Try it >>
Give the entries again exactly as they appear, but without the images.

Working data START

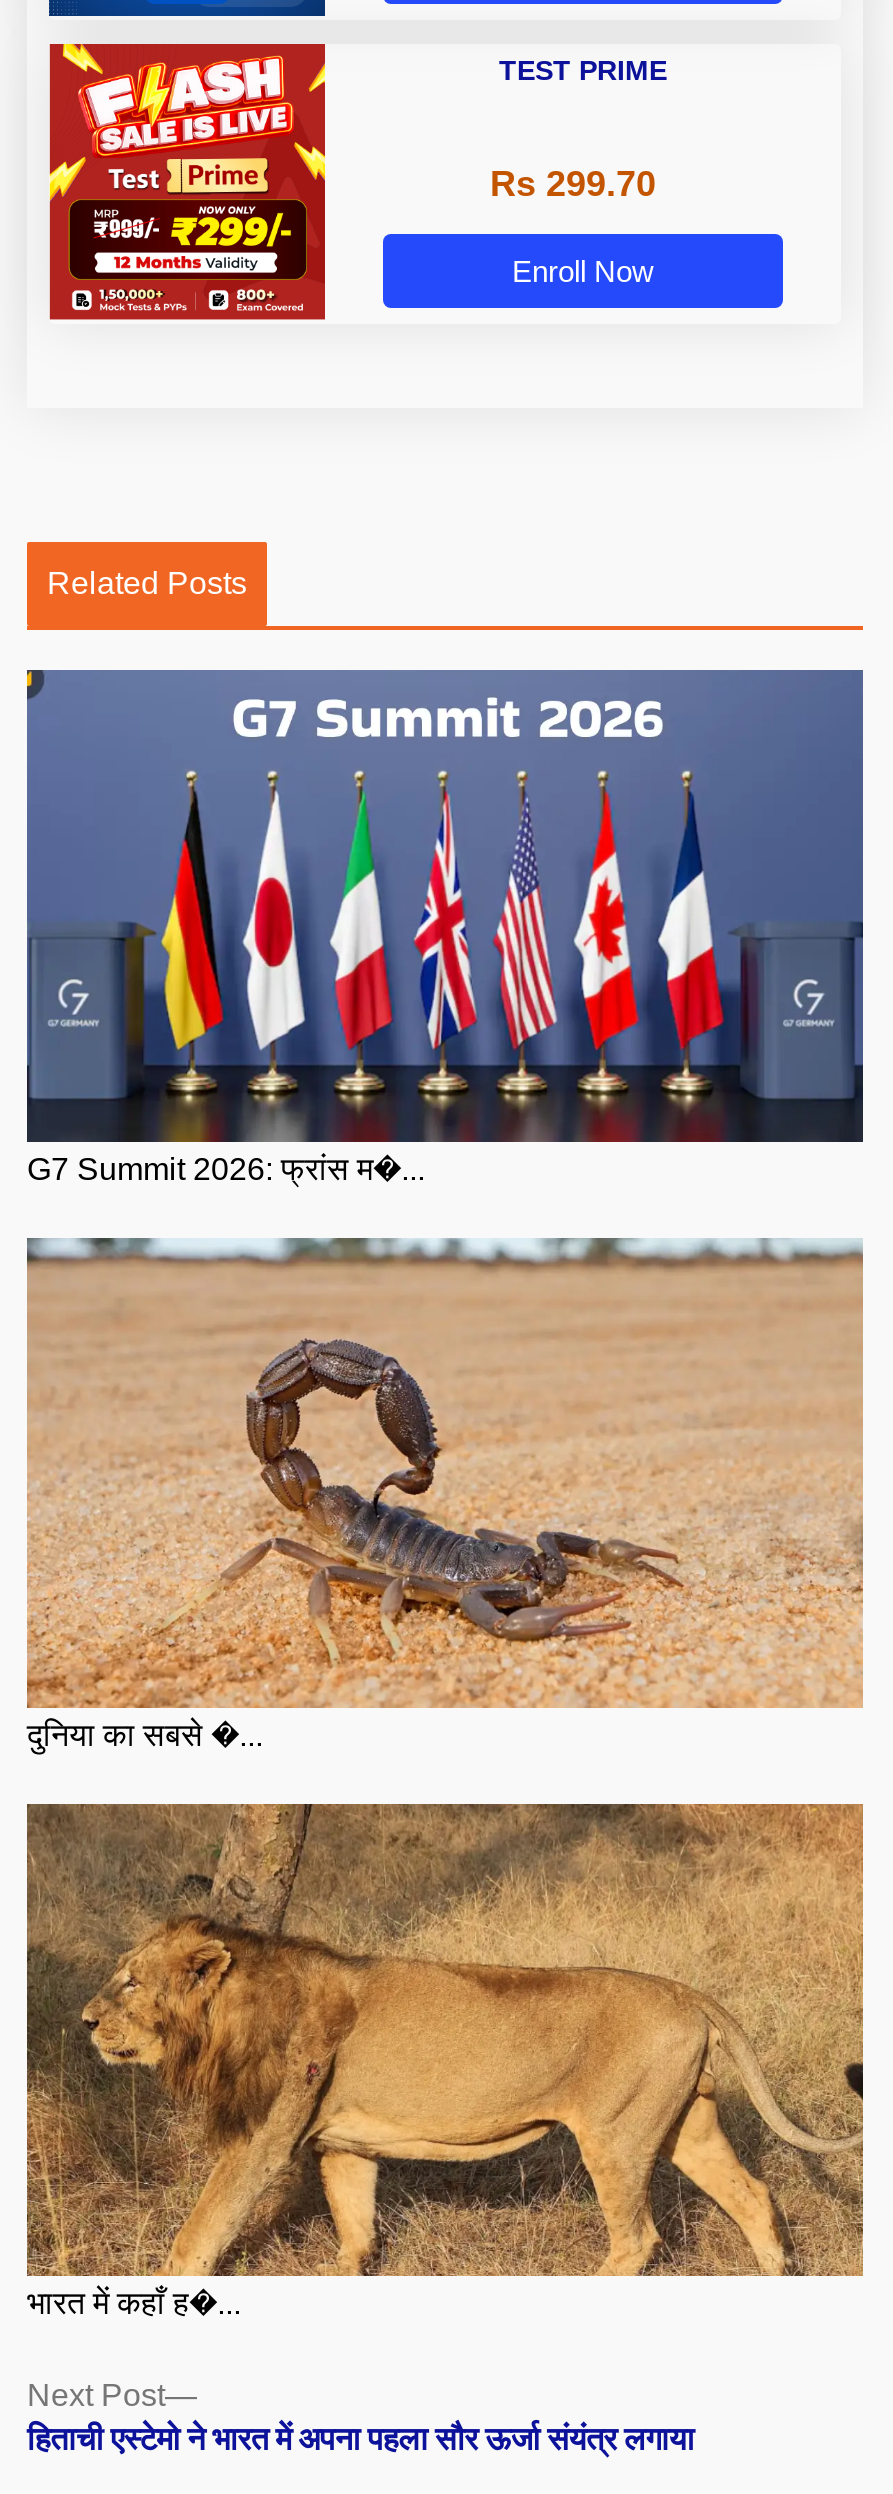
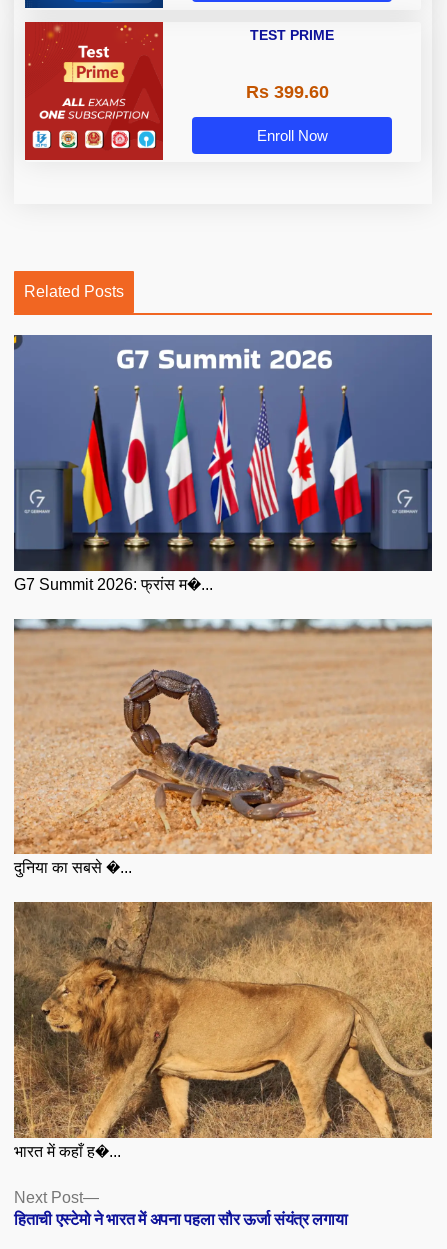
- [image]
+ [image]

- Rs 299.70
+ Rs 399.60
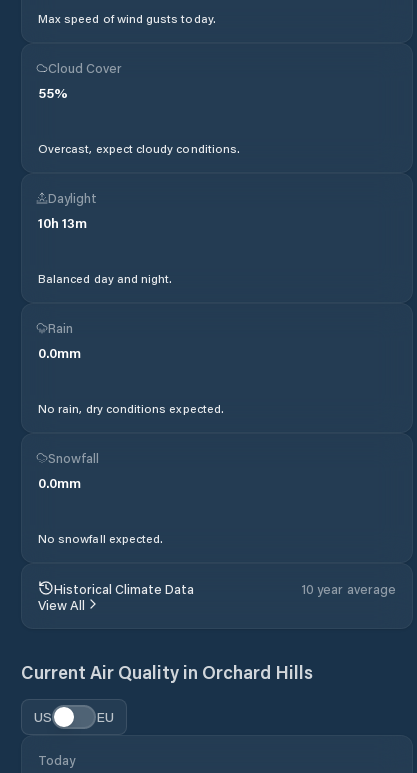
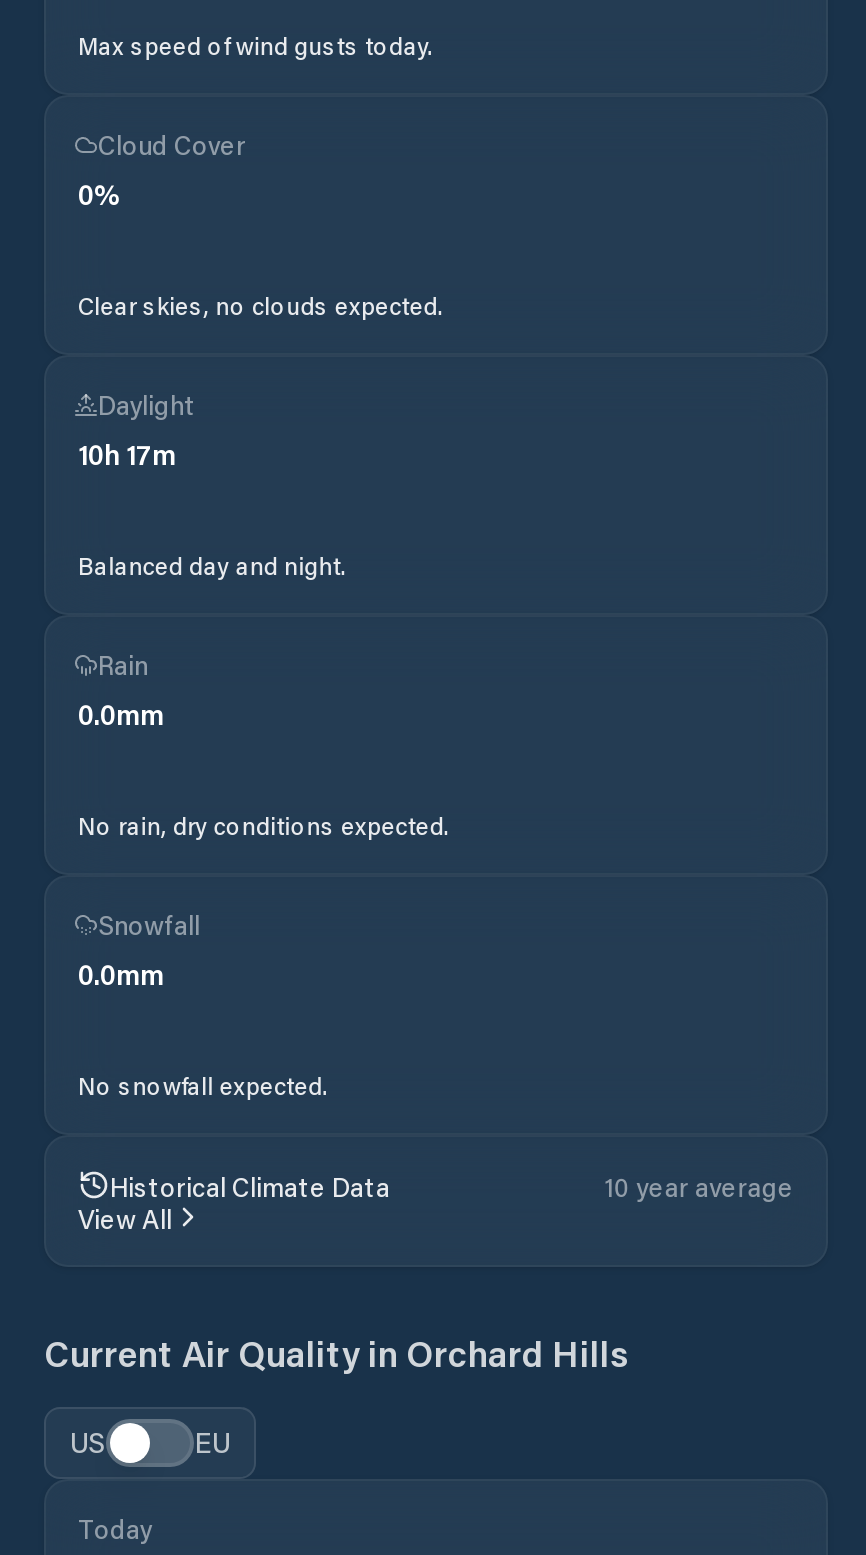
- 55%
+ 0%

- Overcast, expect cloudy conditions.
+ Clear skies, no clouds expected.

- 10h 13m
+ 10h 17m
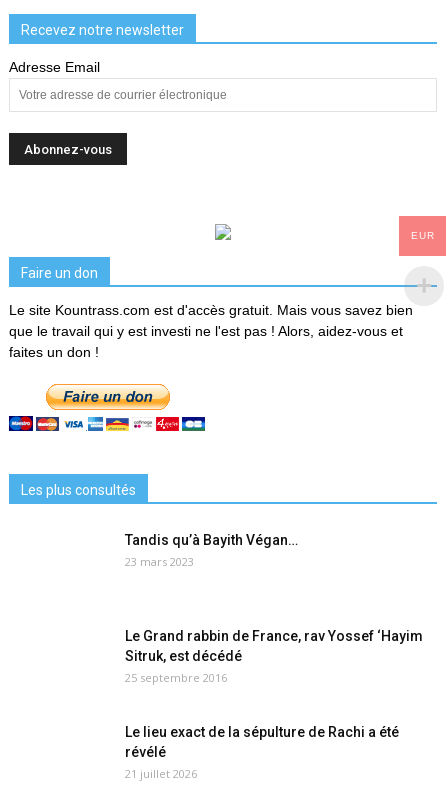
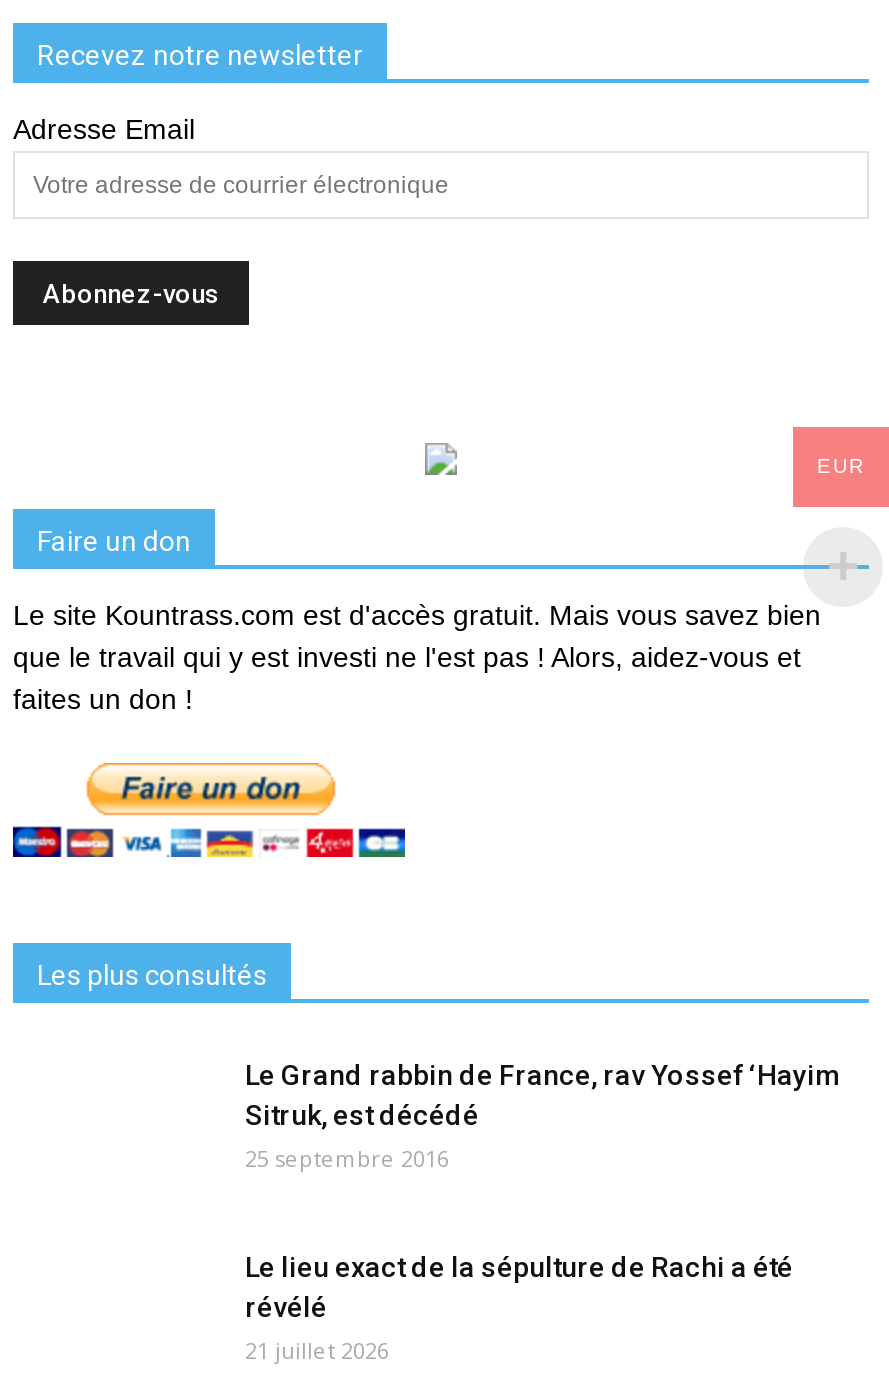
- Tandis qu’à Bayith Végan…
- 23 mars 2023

Working data END

Result >>
- [image]
+ [image]

- Rs 299.70
+ Rs 399.60
- 55%
+ 0%

- Overcast, expect cloudy conditions.
+ Clear skies, no clouds expected.

- 10h 13m
+ 10h 17m
- Tandis qu’à Bayith Végan…
- 23 mars 2023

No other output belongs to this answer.